Vendite che durante il lockdown «erano praticamente ferme», aggiunge Maddalena, precisando però che oggi vede «il bicchiere mezzo pieno: considerata la situazione di marzo e aprile quando vi erano grandi preoccupazioni da parte di tutti, la situazione oggi è meno grave. E la speranza è che il quantitativo che non potrà essere ritirato sarà contenuto», afferma, confermando che «diverse cantine hanno annunciato ai loro produttori che ritireranno più di 500g/m²», visto l’aumento delle vendite generata anche dall’afflusso di turisti in Ticino. Il presidente della Federviti vuole anche smentire le voci che parlano di un 50% di uva ritirata in meno rispetto all’anno scorso: «Nel 2019, anche se si poteva ritirarne al massimo un chilo al metro quadrato, la produzione totale è stata di circa 700g/m²». I numeri per quest’anno saranno forse inferiori, ma la vendita di uva non sarà sicuramente dimezzata, stando a Maddalena.

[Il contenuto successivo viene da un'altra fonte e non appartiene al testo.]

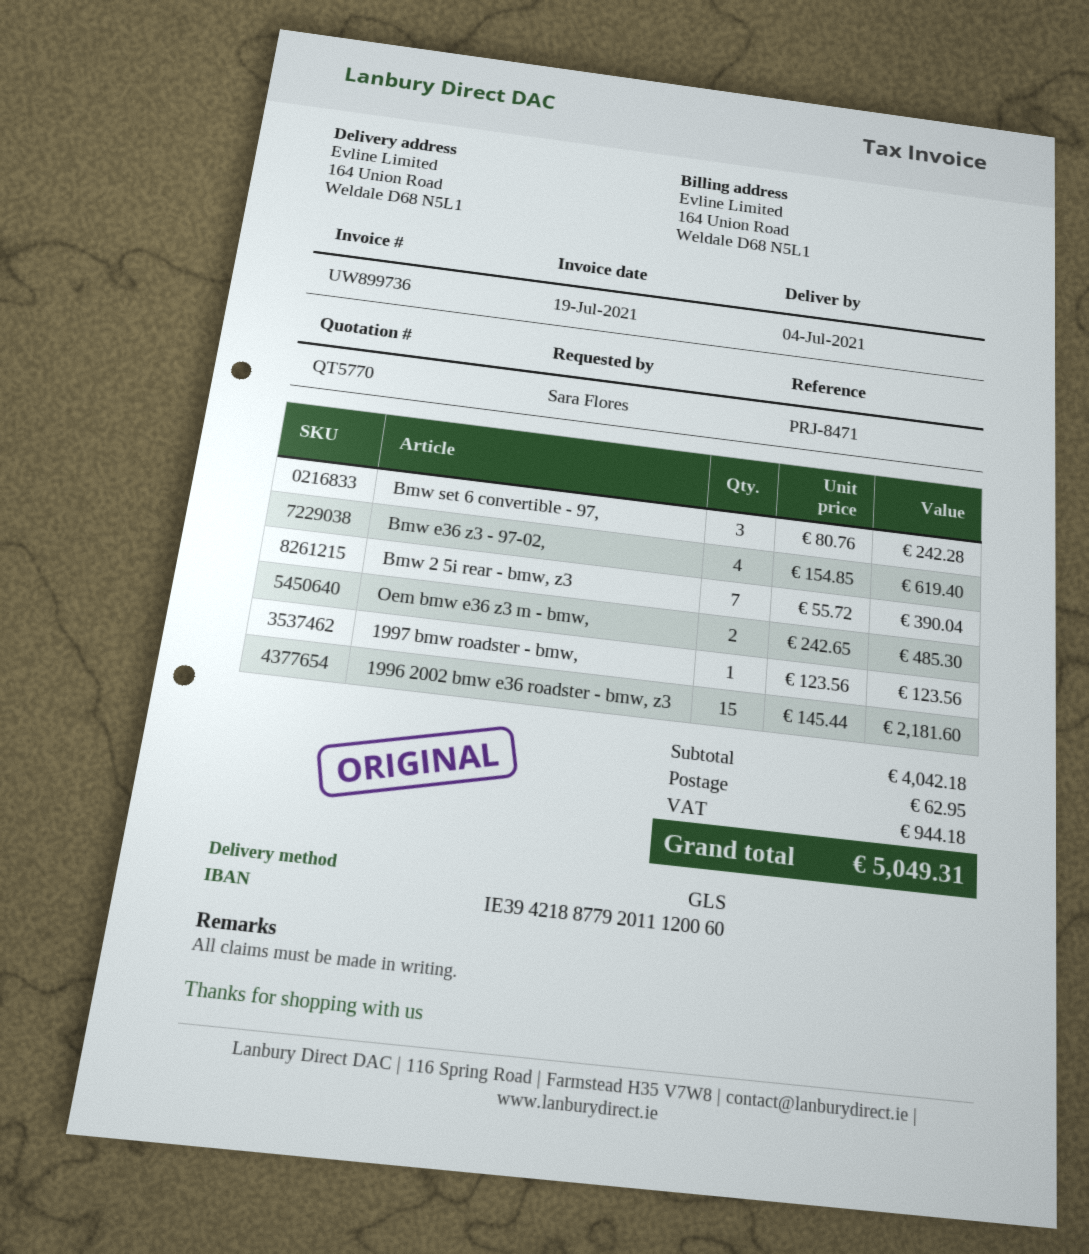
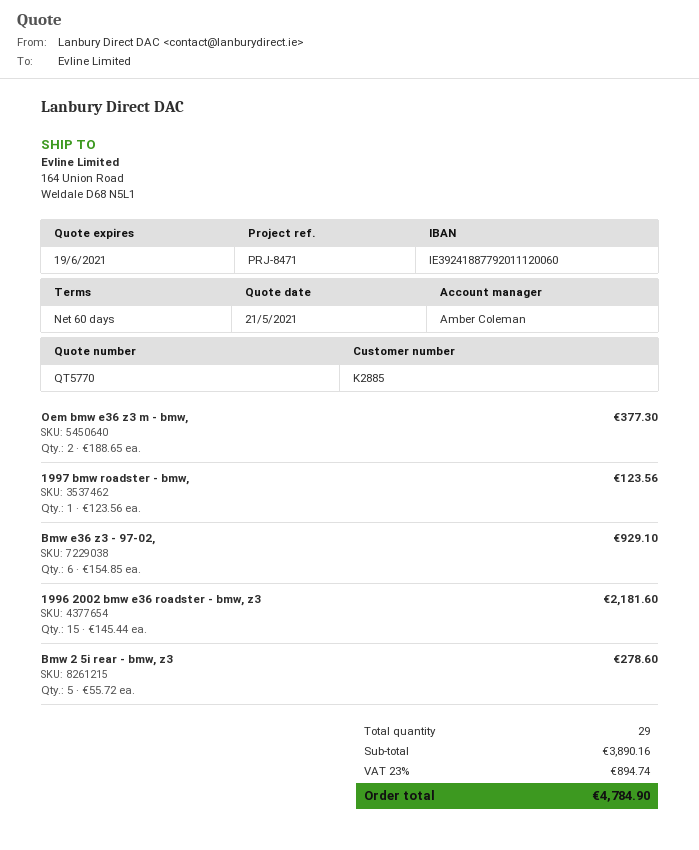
bank account: IE39421887792011120060 -> IE39241887792011120060
Bmw set 6 convertible - 97,: 3 x 80.76 = 242.28 -> none
Bmw e36 z3 - 97-02,: 4 x 154.85 = 619.40 -> 6 x 154.85 = 929.10
Bmw 2 5i rear - bmw, z3: 7 x 55.72 = 390.04 -> 5 x 55.72 = 278.60
Oem bmw e36 z3 m - bmw,: 2 x 242.65 = 485.30 -> 2 x 188.65 = 377.30
subtotal: 4042.18 -> 3890.16
shipping: 62.95 -> none
tax: 944.18 -> 894.74
total: 5049.31 -> 4784.90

Nell sua interrogazione, Badasci fa anche notare che da quest’anno “non è più possibile” aggiungere fino al 10% di vino o di mosto di provenienza svizzera a un vino ticinese con il marchio Doc. Secondo Conconi si tratta di una «contropartita» per il fatto che il quantitativo massimo di uva acquistabile dalle cantine è passato da un chilo a 800 grammi al metro quadrato: «Non si può dire ai viticoltori di produrre meno e poi acquistare altro vino o mosto in altri cantoni. Sono contento di questo risultato, perché in questo modo valorizziamo il nostro prodotto».

Fabio Badasci (Lega) interroga il governo sulle difficoltà riguardanti i vigneti collinari

Concretamente, Badasci con il suo atto parlamentare chiede al Consiglio di Stato se è “a conoscenza dell’andamento del prezzo delle uve” e del “problema in caso di abbassamento eccessivo del prezzo in rapporto alla manutenzione del nostro territorio collinare e al valore paesaggistico”. Le difficoltà che hanno i piccoli viticoltori che possiedono vigne in collina sono note. Fra le misure «concrete» in loro aiuto, l’Ivvt prevede in futuro «di rinnovare questi vigneti di collina per renderli più meccanizzati», sottolinea Conconi. «Non è pagando l’uva a cinque franchi al chilo che potremo garantirne il futuro». Da parte sua Badasci si chiede se non “sarebbe opportuno ripensare e riproporre un sistema di pianificazione territoriale” tenendo conto delle “differenze di difficoltà di produzione a dipendenza della pendenza e dell’accesso al vigneto”.